RECORDS FOR THE TASK >>
+++++

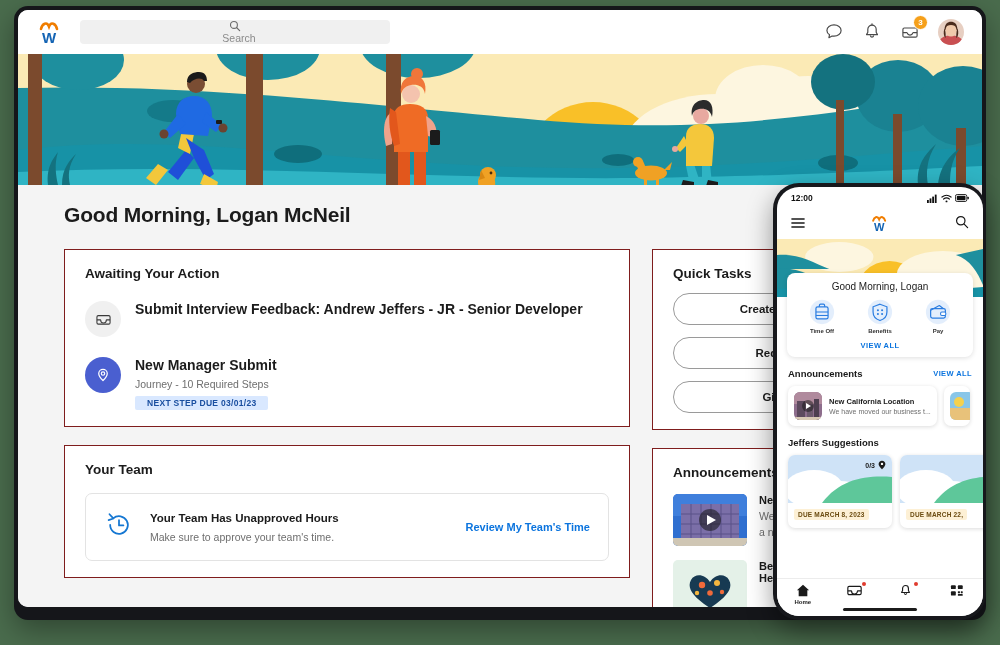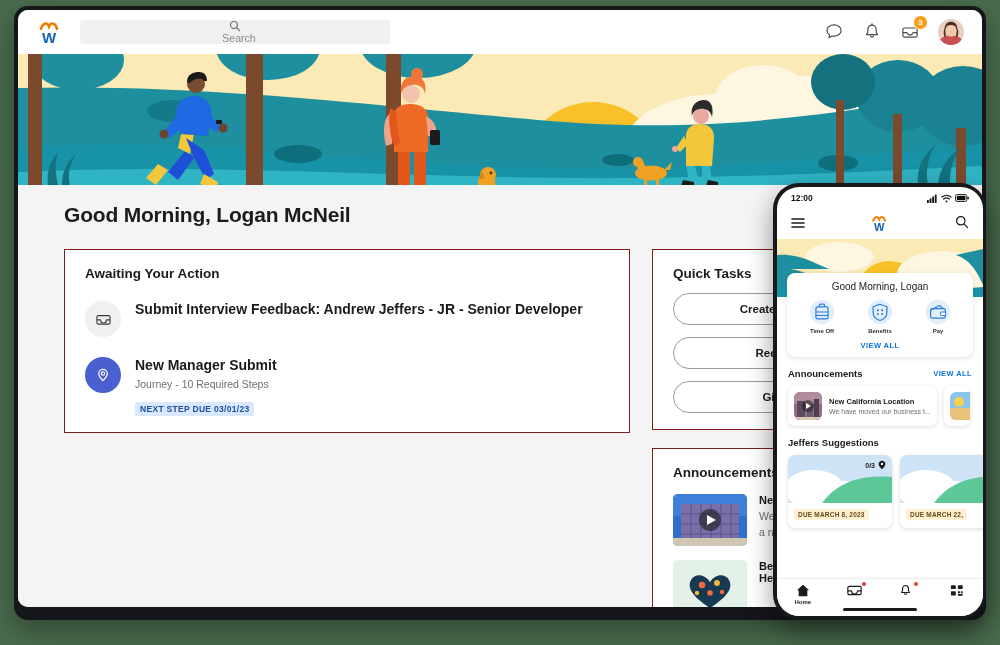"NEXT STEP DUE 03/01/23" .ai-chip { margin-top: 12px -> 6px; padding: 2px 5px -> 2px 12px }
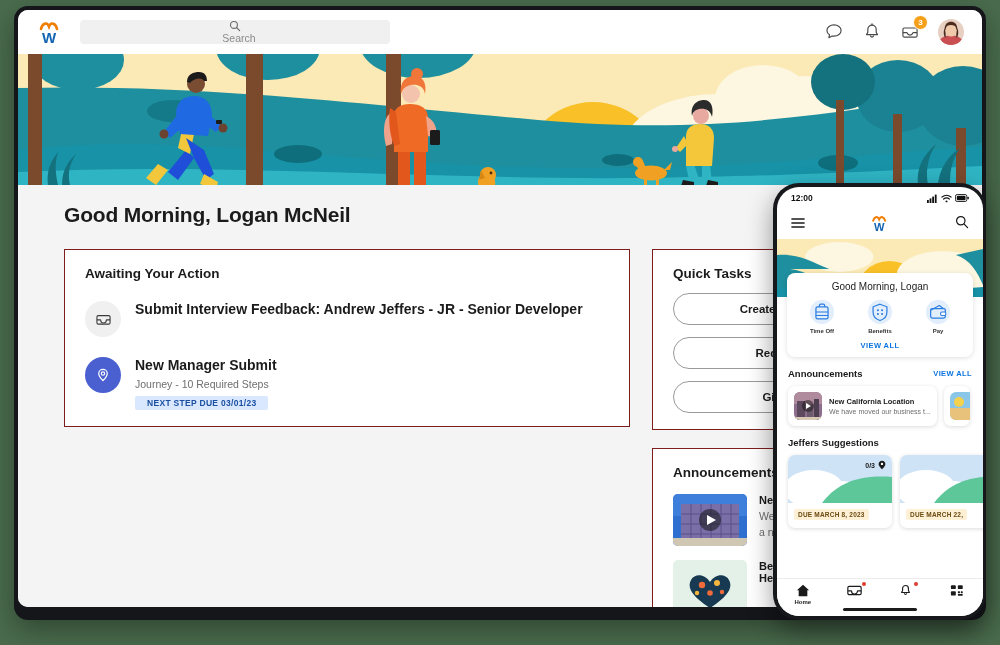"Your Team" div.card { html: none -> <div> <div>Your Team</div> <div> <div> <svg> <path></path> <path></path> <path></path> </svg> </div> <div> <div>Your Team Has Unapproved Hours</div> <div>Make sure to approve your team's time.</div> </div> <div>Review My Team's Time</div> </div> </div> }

+++++

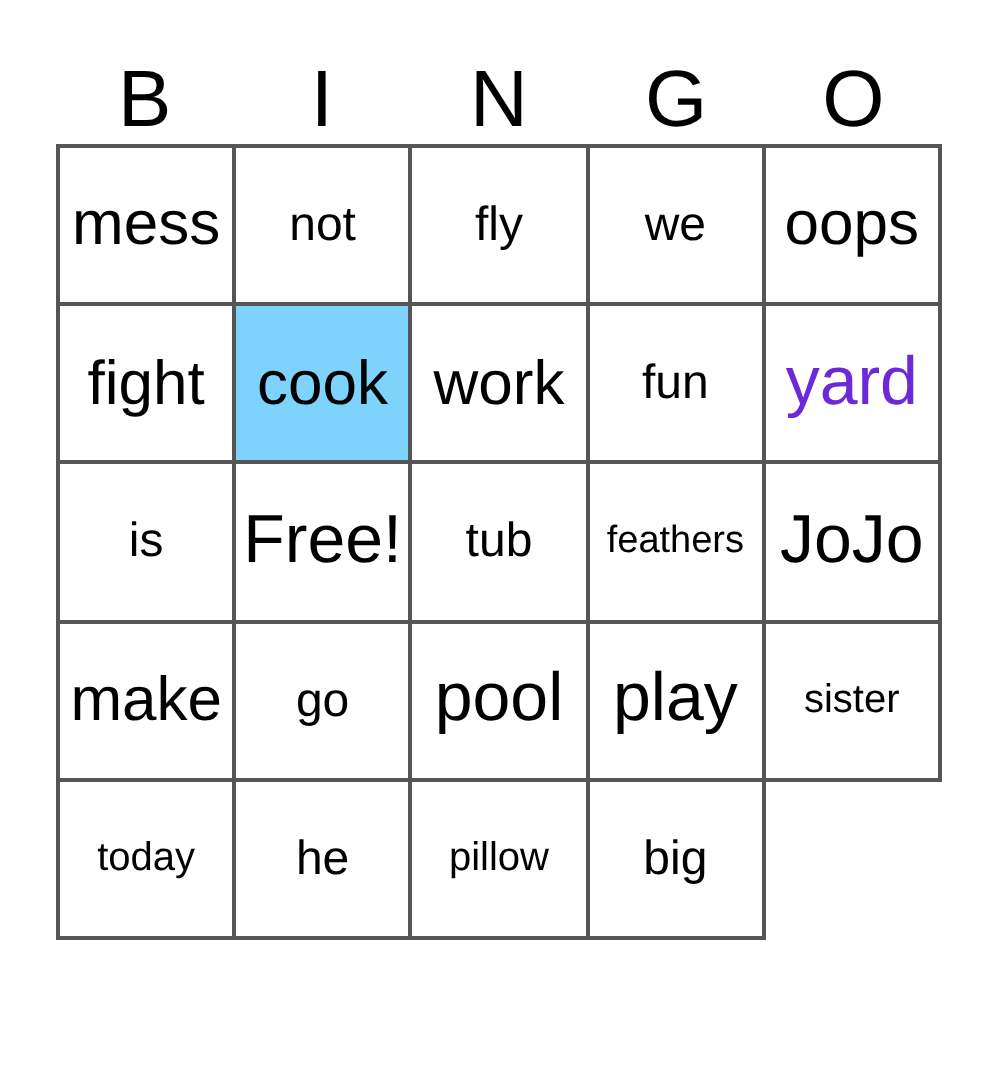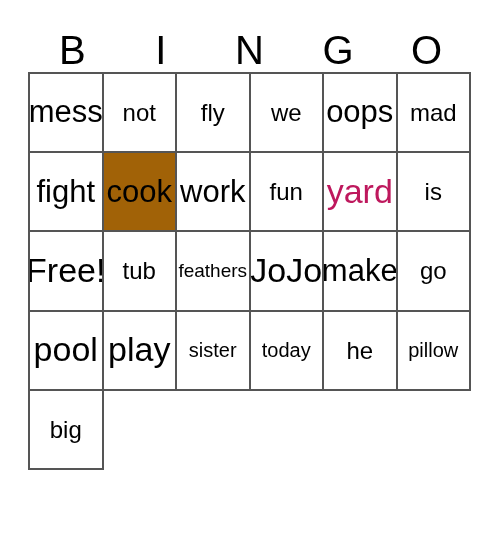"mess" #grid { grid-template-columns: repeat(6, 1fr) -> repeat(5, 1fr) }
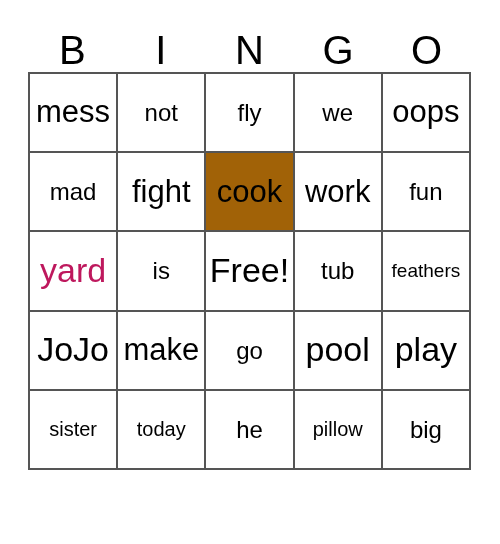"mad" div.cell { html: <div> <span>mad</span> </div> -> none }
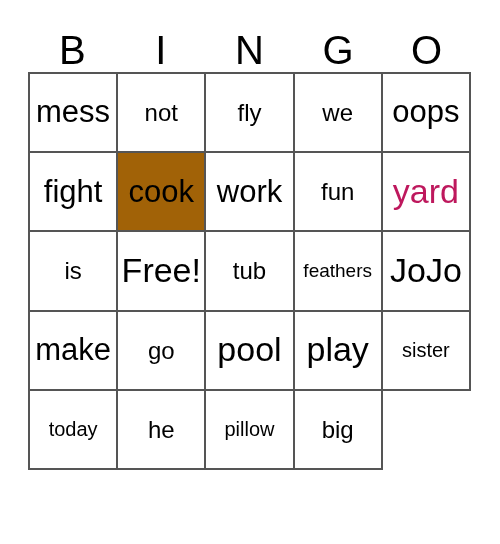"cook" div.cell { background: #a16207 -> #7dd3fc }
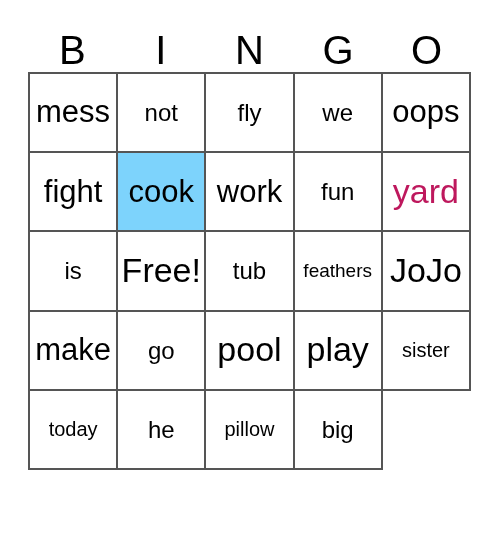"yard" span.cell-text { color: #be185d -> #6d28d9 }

+++++

ACTIVITY >> Starting with the line above that holds "margin-top: 12px ->", restate each line word for word up to and including the line that holds "html: none ->". Drop the pictures.

RESULT BELOW >>
"NEXT STEP DUE 03/01/23" .ai-chip { margin-top: 12px -> 6px; padding: 2px 5px -> 2px 12px }
"Your Team" div.card { html: none -> <div> <div>Your Team</div> <div> <div> <svg> <path></path> <path></path> <path></path> </svg> </div> <div> <div>Your Team Has Unapproved Hours</div> <div>Make sure to approve your team's time.</div> </div> <div>Review My Team's Time</div> </div> </div> }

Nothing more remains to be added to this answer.